Bundesgerichtshof
Beschl. v. 19.12.2007, Az.: 2 StR 510/07
Anforderungen an die Erhebung von Aufklärungsrügen; Revision gegen eine Verurteilung wegen unerlaubter Einfuhr von Betäubungsmitteln in nicht geringer Menge in Tateinheit mit Beihilfe zum unerlaubten Handeltreiben mit Betäubungsmitteln in nicht geringer Menge
Bibliographie
- Gericht
- BGH
- Datum
- 19.12.2007
- Aktenzeichen
- 2 StR 510/07
- Entscheidungsform
- Beschluss
- Referenz
- WKRS 2007, 45405
- Entscheidungsname
- [keine Angabe]
- ECLI
- [keine Angabe]
Verfahrensgang
- vorgehend
- LG Frankfurt am Main - 02.03.2007
Rechtsgrundlage
Fundstellen
- StRR 2008, 122 (amtl.

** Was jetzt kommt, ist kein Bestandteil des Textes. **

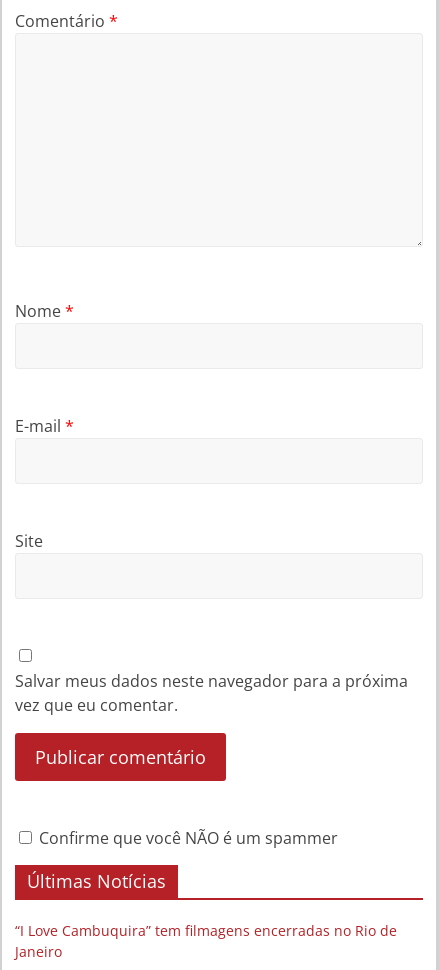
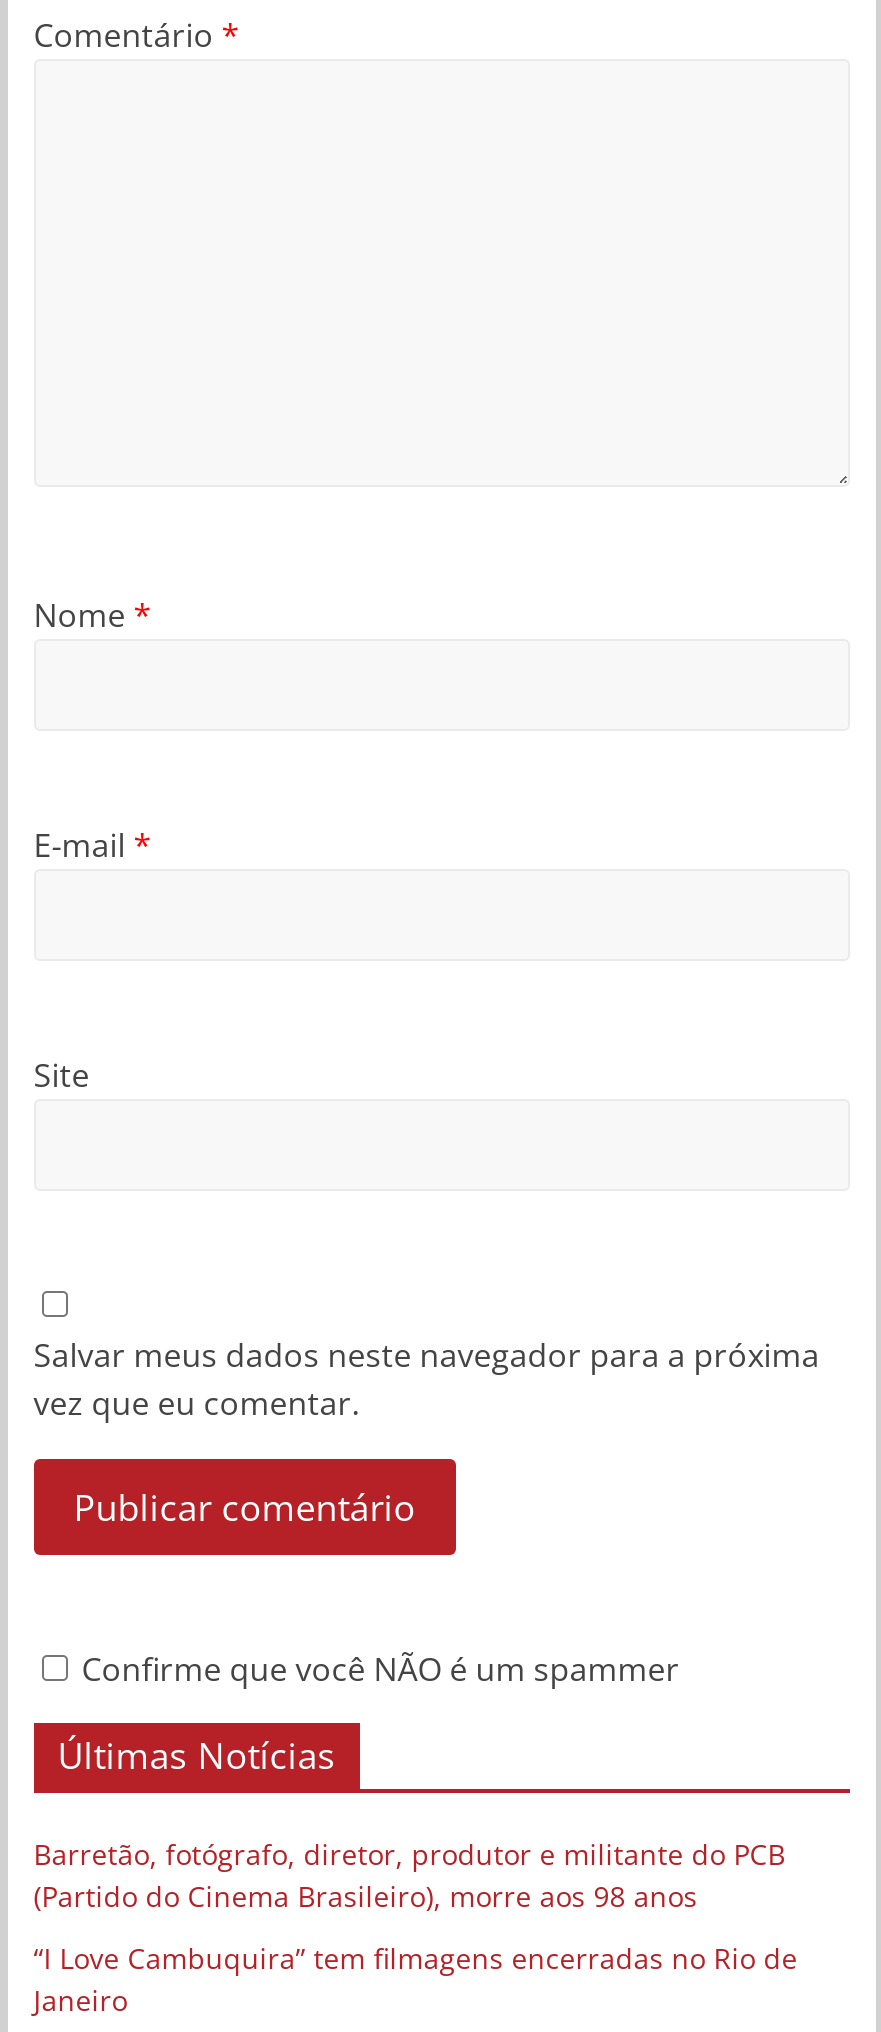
+ Barretão, fotógrafo, diretor, produtor e militante do PCB
+ (Partido do Cinema Brasileiro), morre aos 98 anos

Leitsatz)
- StraFo 2008, 332 (Volltext mit red. LS)
Verfahrensgegenstand
Unerlaubte Einfuhr von Betäubungsmitteln in nicht geringer Menge u. a.
Der 2. Strafsenat des Bundesgerichtshofs hat
auf Antrag des Generalbundesanwalts und
nach Anhörung des Beschwerdeführers
am 19. Dezember 2007
gemäß § 349 Abs. 1 StPO
beschlossen:
Tenor:
Die Revision des Angeklagten gegen das Urteil des Landgerichts Frankfurt am Main vom 2. März 2007 wird als unzulässig verworfen.
Der Beschwerdeführer hat die Kosten seines Rechtsmittels zu tragen.
Gründe
Das Landgericht hat den Angeklagten wegen unerlaubter Einfuhr von Betäubungsmitteln in nicht geringer Menge in Tateinheit mit Beihilfe zum unerlaubten Handeltreiben mit Betäubungsmitteln in nicht geringer Menge zu einer Freiheitsstrafe von acht Jahren und vier Monaten verurteilt und die Einziehung verschiedener Gegenstände angeordnet.
Hiergegen richtet sich die Revision des Angeklagten, mit der er die Verletzung formellen Rechtes rügt. Die Sachrüge hat er nicht erhoben.
Die Verfahrensrügen sind unzulässig. Wie der Generalbundesanwalt zutreffend ausgeführt hat, sind die Aufklärungsrügen nicht in einer § 344 Abs. 2 Satz 2 StPO entsprechenden Form erhoben. Soweit die Ablehnung des Hilfsbeweisantrages auf Vernehmung der sachverständigen Zeugen Dr. M. -und S. beanstandet wird, ist die Verfahrensrüge insbesondere deshalb unzulässig, weil die in den Urteilsgründen (UA S. 117-119) enthaltene umfangreiche Begründung zur Ablehnung dieses Antrages nicht mitgeteilt wird. Das Revisionsgericht ist zwar nicht gehindert bei Prüfung einer Verfahrensrüge den Urteilsinhalt ergänzend zu berücksichtigen, doch setzt dies die Erhebung der Sachrüge voraus (vgl. u. a. BGHSt 36, 384, 385 [BGH 20.03.1990 - 1 StR 693/89]; BGH StV 1982, 55). Eine materiellrechtliche Beanstandung des Urteils ist aber der Revisionsbegründung nicht zu entnehmen.
Die Unzulässigkeit der Verfahrensrügen führt bei fehlender Sachrüge zur Unzulässigkeit der Revision (vgl. u. a. BGH NStZ-RR 2000, 295; Meyer-Goßner StPO 50. Aufl. § 344 Rdn. 20 m. w. N.).